President Obama still supports construction of new nuclear plants in the United States, despite the unfolding nuclear crisis in Japan, Energy Secretary Steven Chu said Wednesday morning.
In a hearing of the House Energy and Commerce Committee, Chu was asked by Rep. Joe Barton (R-Tex.) whether Obama still supported “a rebirth” of nuclear power.
Nuclear energy had become a popular idea on Capitol Hill in recent years, prized by some Democrats for its low greenhouse-gas emissions, and by Republicans seeking more domestic energy. But the catastrophic impact of last week’s earthquake and tsunami on the nuclear power plants along Japan’s northeastern coast is raising new questions for governments to consider.
At first, Chu was equivocal, saying, “The president, the administration, believes that we have to be looking very very closely at the events in Japan. It would be premature to say anything other than ‘We will use this opportunity to learn as best we can.’ ”
But Barton pressed: “I’m not sure what you just said. Does the president support new nuclear power plant construction in the United States?”
Chu responded that the federal budget called for support for new nuclear plants. “That position hasn’t been changed.”
“So that’s a ‘yes’?” Barton responded.
“That’s a ‘yes,’ ” Chu said.
In the same hearing, Chu described the Energy Department’s response to the Japanese crisis. He said that 39 department personnel had been dispatched to Japan, ready to detect radiation at U.S. government installations and to measure radiation levels from specialized aircraft.

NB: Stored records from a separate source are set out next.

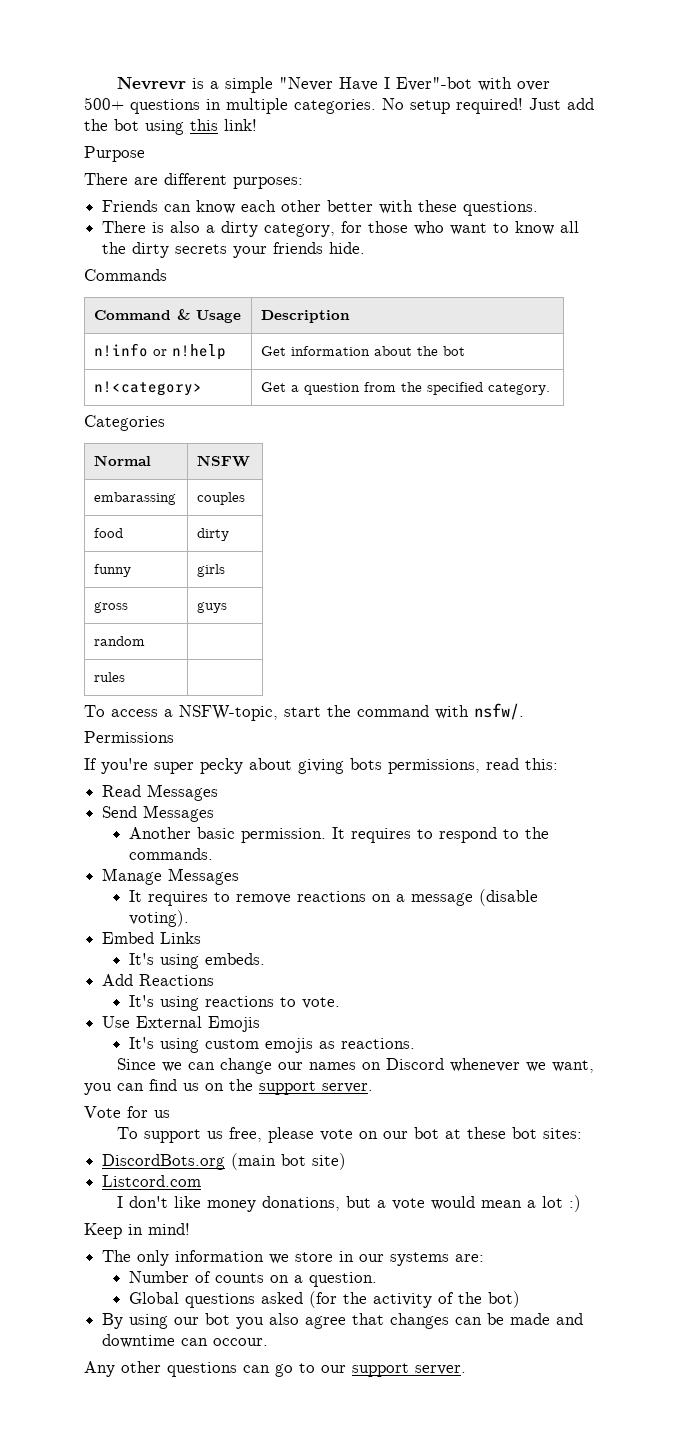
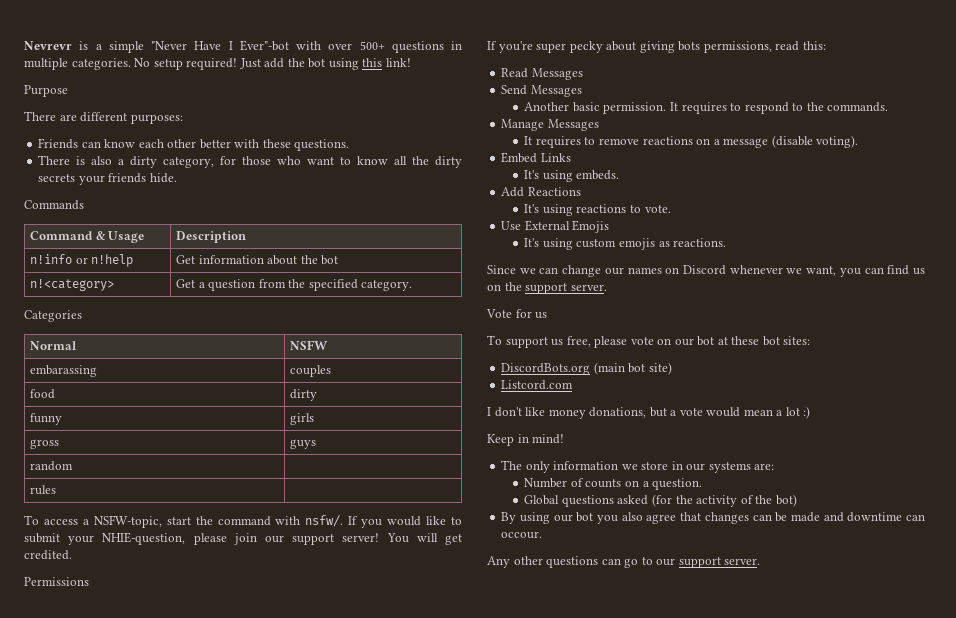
(524, 711) none -> [348,516,462,528] [24,532,462,545] [24,550,72,560] If you would like to submit your NHIE-question, please join our support server! You will get credited.

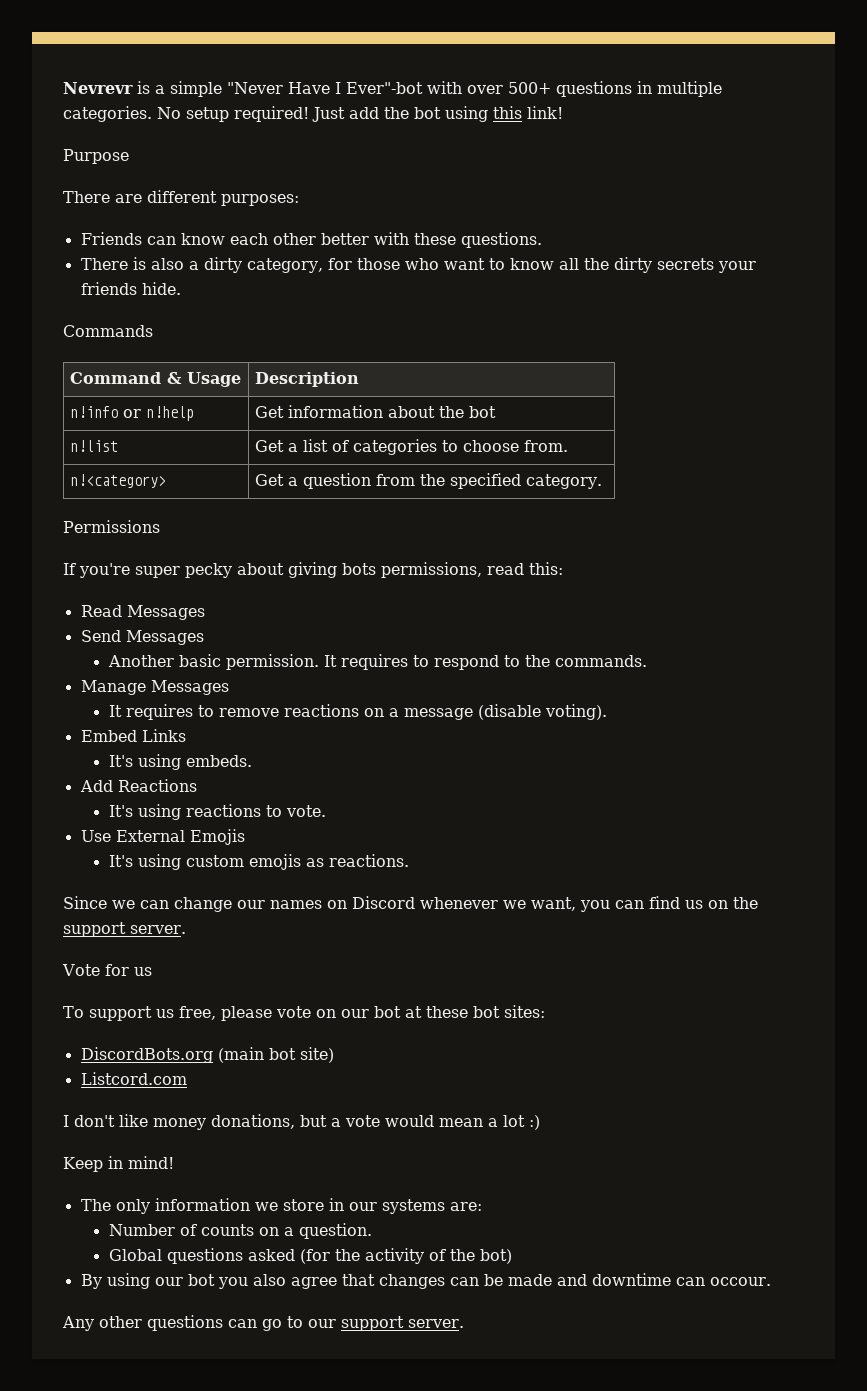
(339, 260) none -> [70,440,119,452] [255,439,569,455] // n!list | Get a list of categories to choose from.
[24,310,82,322] [30,341,78,350] [290,340,329,350] [30,365,98,377] [290,365,332,377] [30,389,56,399] [290,389,318,401] [30,413,63,425] [290,413,315,425] [30,439,60,449] [290,439,317,449] [30,461,74,471] [30,485,57,495] [24,515,462,528] [24,532,462,545] [24,550,72,560] // Categories // Normal | NSFW // embarassing | couples // food | dirty // funny | girls // gross | guys // random | // rules | // To access a NSFW-topic, start the command with nsfw/. If you would like to submit your NHIE-question, please join our support server! You will get credited. -> (603, 481) none

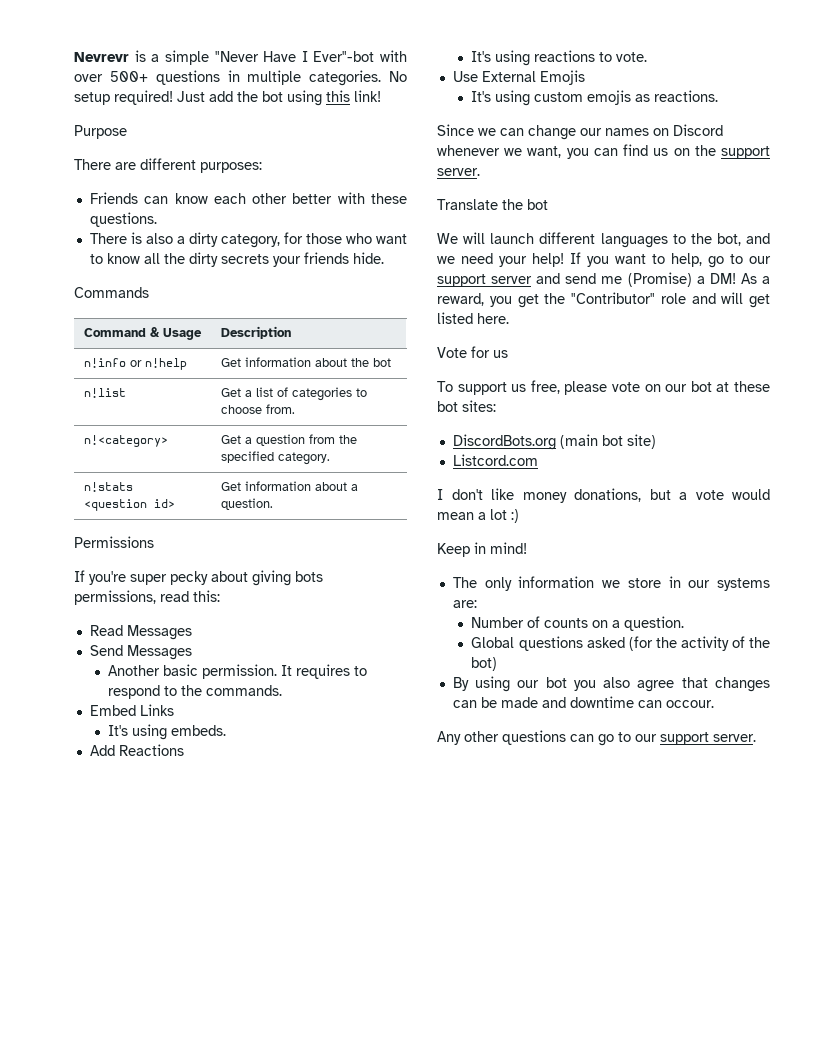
(603, 481) none -> [84,482,134,492] [84,499,176,511] [221,481,359,491] [221,498,274,510] // n!stats <question id> | Get information about a question.
[80,680,229,695] [108,704,607,720] // Manage Messages // It requires to remove reactions on a message (disable voting). -> (283, 690) none
(186, 929) none -> [437,199,548,210] [437,232,770,248] [437,252,771,268] [437,272,770,287] [437,292,770,308] [437,312,509,324] // Translate the bot // We will launch different languages to the bot, and we need your help! If you want to help, go to our support server and send me (Promise) a DM! As a reward, you get the "Contributor" role and will get listed here.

Other countries have announced changes to their own nuclear programs in the wake of the Japanese crisis: Germany has shut down some older reactors for testing, and Switzerland announced a freeze on new construction.
The Obama administration has made no such moves, although Chu said that the U.S. would seek to use the situation in Japan crisis to design safety improvements at its own reactors.
Obama has embraced nuclear power as recently as the State of the Union address, in which he listed it among natural gas and renewable energy sources that needed to be exploited.
“We will need them all,” Obama said then, to reach a goal of obtaining 80 percent of the country’s energy from “clean” sources by 2035.